Associate Professeur at University of Illinois Springfield. Specialist of robotic perception through ultrasound in hostile environments.

Sherine works on positioning and navigation techniques adapted to ultrasound sensors for robots in hostile environments. Ultrasound sensors provide less information about the environment as compared to cameras or laser scanners, but they are less affected by visibility problems that often arise in hostile environments. Example applications are for work and rescue in fire situations, and assistance to visually impaired persons.

Mark Waser

Mark is CTO of the Digital Wisdom Institute and D161T4L W15DOM INC (http://wisdom.digital), organizations devoted to the ethical implementation of advanced technologies for the benefit of all. He has 35 years of experience in software systems architecture, design & development, publishing data science research since 1983 and developing commercial AI software since 1984, ranging from expert systems for Citicorp to neural networks for the Air Force. Mr. Waser has a BA (Biochemistry/Philosophy), an MSE (Artificial Intelligence) and doctoral studies in Machine Learning/Human Decision-Making. He is particularly interested in safe ethical architectures and motivational systems for intelligent machines (including humans).

Ignazio Infantino

Istituto di Calcolo e Reti ad Alte Prestazioni, Consiglio Nazionale delle Ricerche.

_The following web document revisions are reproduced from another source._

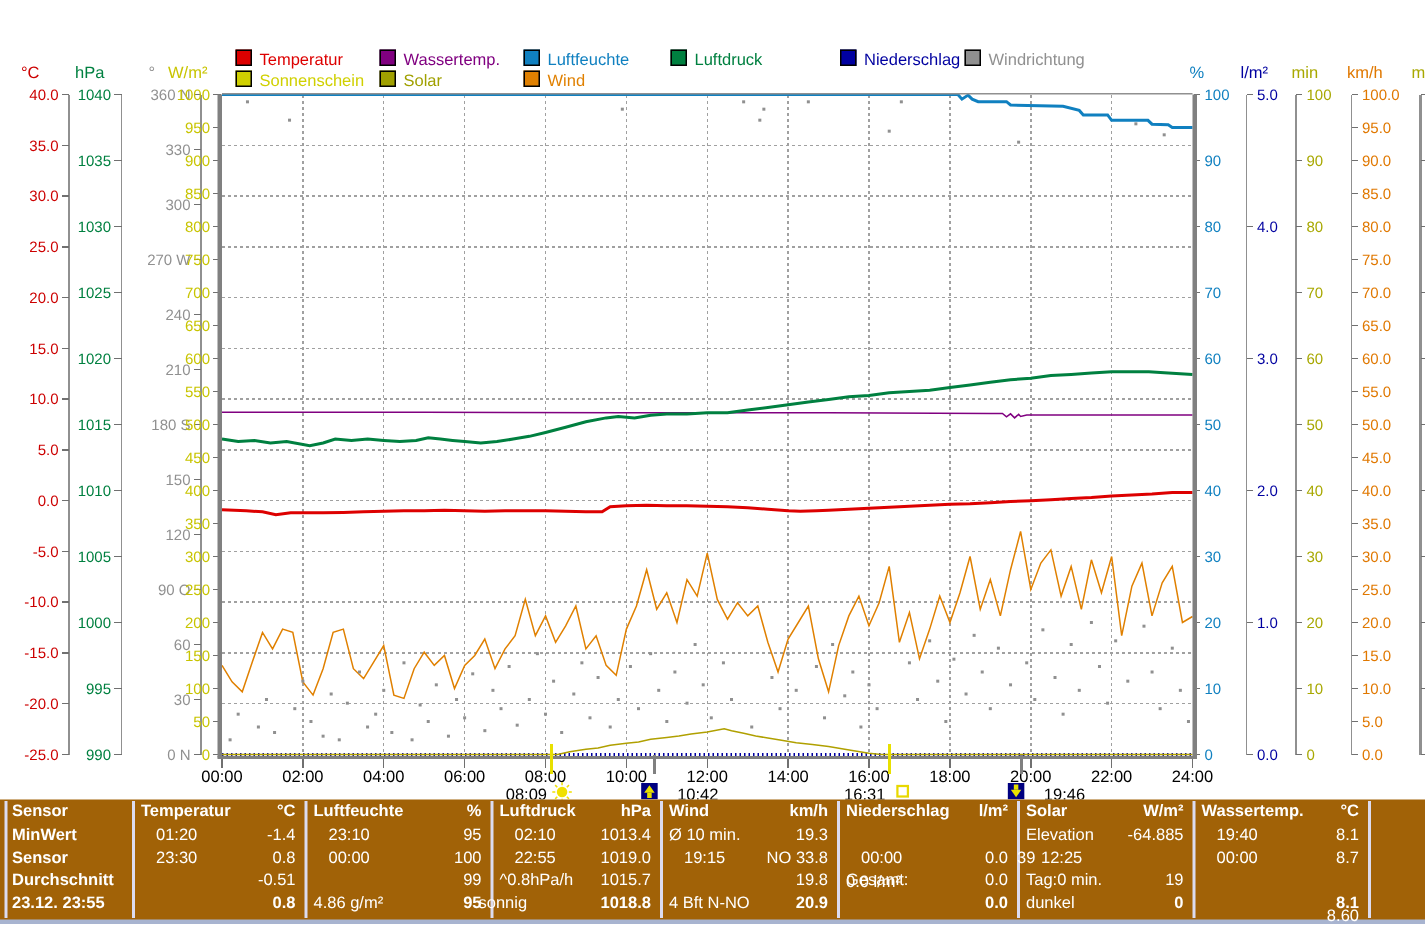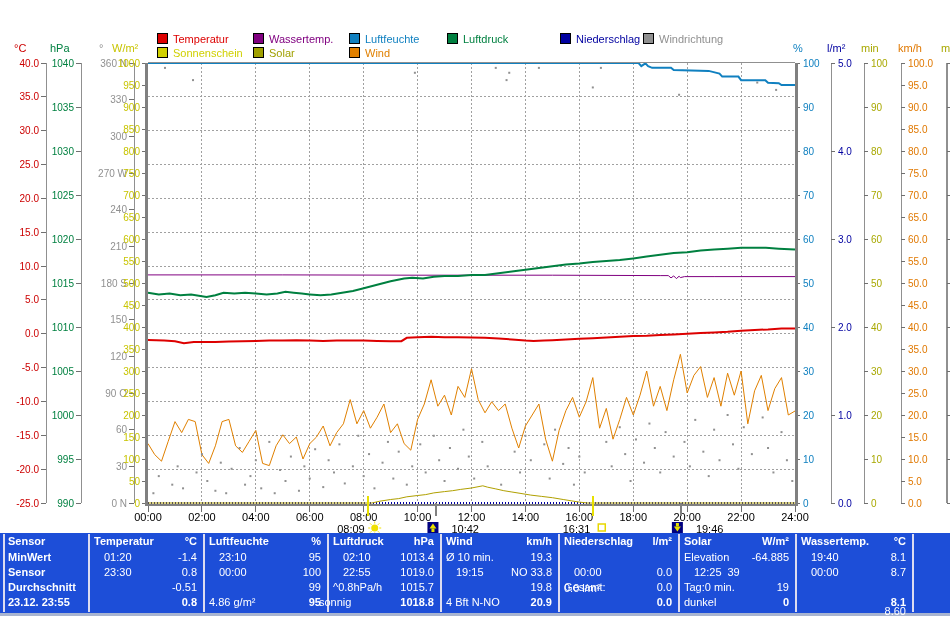--- a/index.html
+++ b/index.html
@@ -12,7 +12,7 @@
            margin-right:5px;vertical-align:-1px;}
   #chart{position:absolute;left:0;top:0;}
   #table{position:absolute;left:0;top:533px;width:950px;height:80px;
-         background:#1d4ed8;border-bottom:3px solid #a8b4d0;}
+         background:#a16207;border-bottom:3px solid #a8b4d0;}
   .tc{position:absolute;color:#fff;font-size:11px;line-height:13px;white-space:nowrap;}
   .b{font-weight:bold;}
   .sep{position:absolute;top:1px;height:78px;width:2px;background:#dcdcf0;}

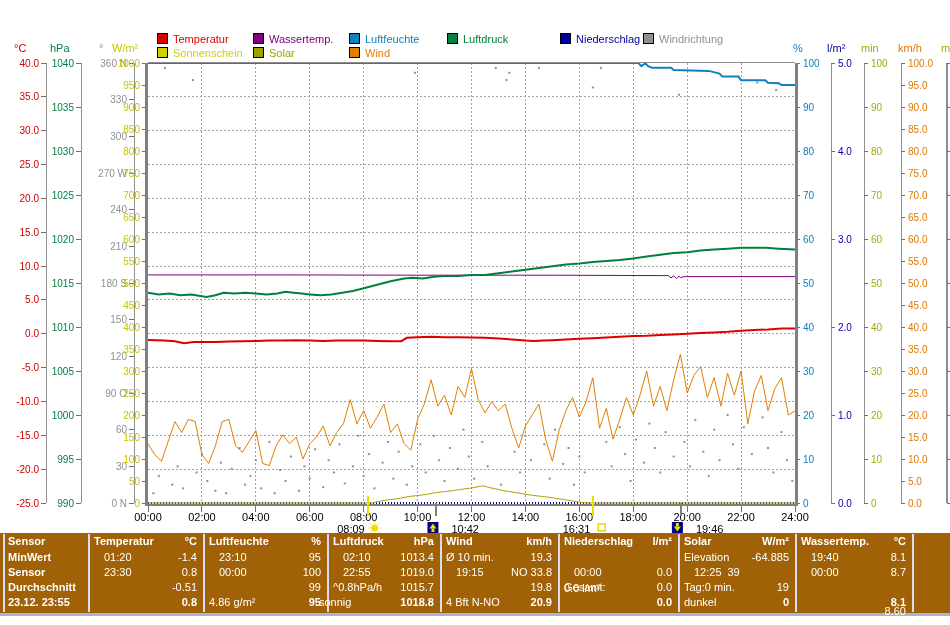--- a/index.html
+++ b/index.html
@@ -536,7 +536,7 @@
       <div class="tc" style="left: 684px; top: 18px;">Elevation</div>
       <div class="tc" style="left: 678px; width: 111px; text-align: right; top: 18px;">-64.885</div>
       <div class="tc" style="left: 694px; top: 33px;">12:25</div>
-      <div class="tc" style="left: 678px; width: 111px; text-align: center; top: 33px;">39</div>
+      <div class="tc" style="left: 678px; width: 111px; text-align: left; top: 33px;">39</div>
       <div class="tc" style="left: 684px; top: 48px;">Tag:0 min.</div>
       <div class="tc" style="left: 678px; width: 111px; text-align: right; top: 48px;">19</div>
       <div class="tc" style="left: 684px; top: 63px;">dunkel</div>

http://www.pa.icar.cnr.it/infantino/

Cognitive Architecture + Computational Creativity = Artificial Painter

Nao robot acts by means of our cognitive architecture (CA) for computational creativity (CC) based on the Psi model and on the mechanisms inspired by the dual process theories of reasoning and rationality. In recent years, we have developed various modules of the cognitive architecture that allows a robot to execute creative paintings during a human-robot interaction session. In the recent work we have designed and implemented a dual process-based mechanism of computational creativity, hypothesizing the interaction between two types of reasoning for the realization of a creative artifact. Such integration allowed us to refine some relevant mechanisms in the previous CA, allowing the robot to produce interesting artworks by exploring the potentialities of a cognitively-inspired artificial creative thinking.

Ignazio Infantino, Agnese Augello, Giovanni Pilato, Filippo Vella, Riccardo Rizzo (Institute of High Performance Computing and Networking – National Research Council ICAR-CR). Antonio Lieto (Department of Computer Science, University of Turin).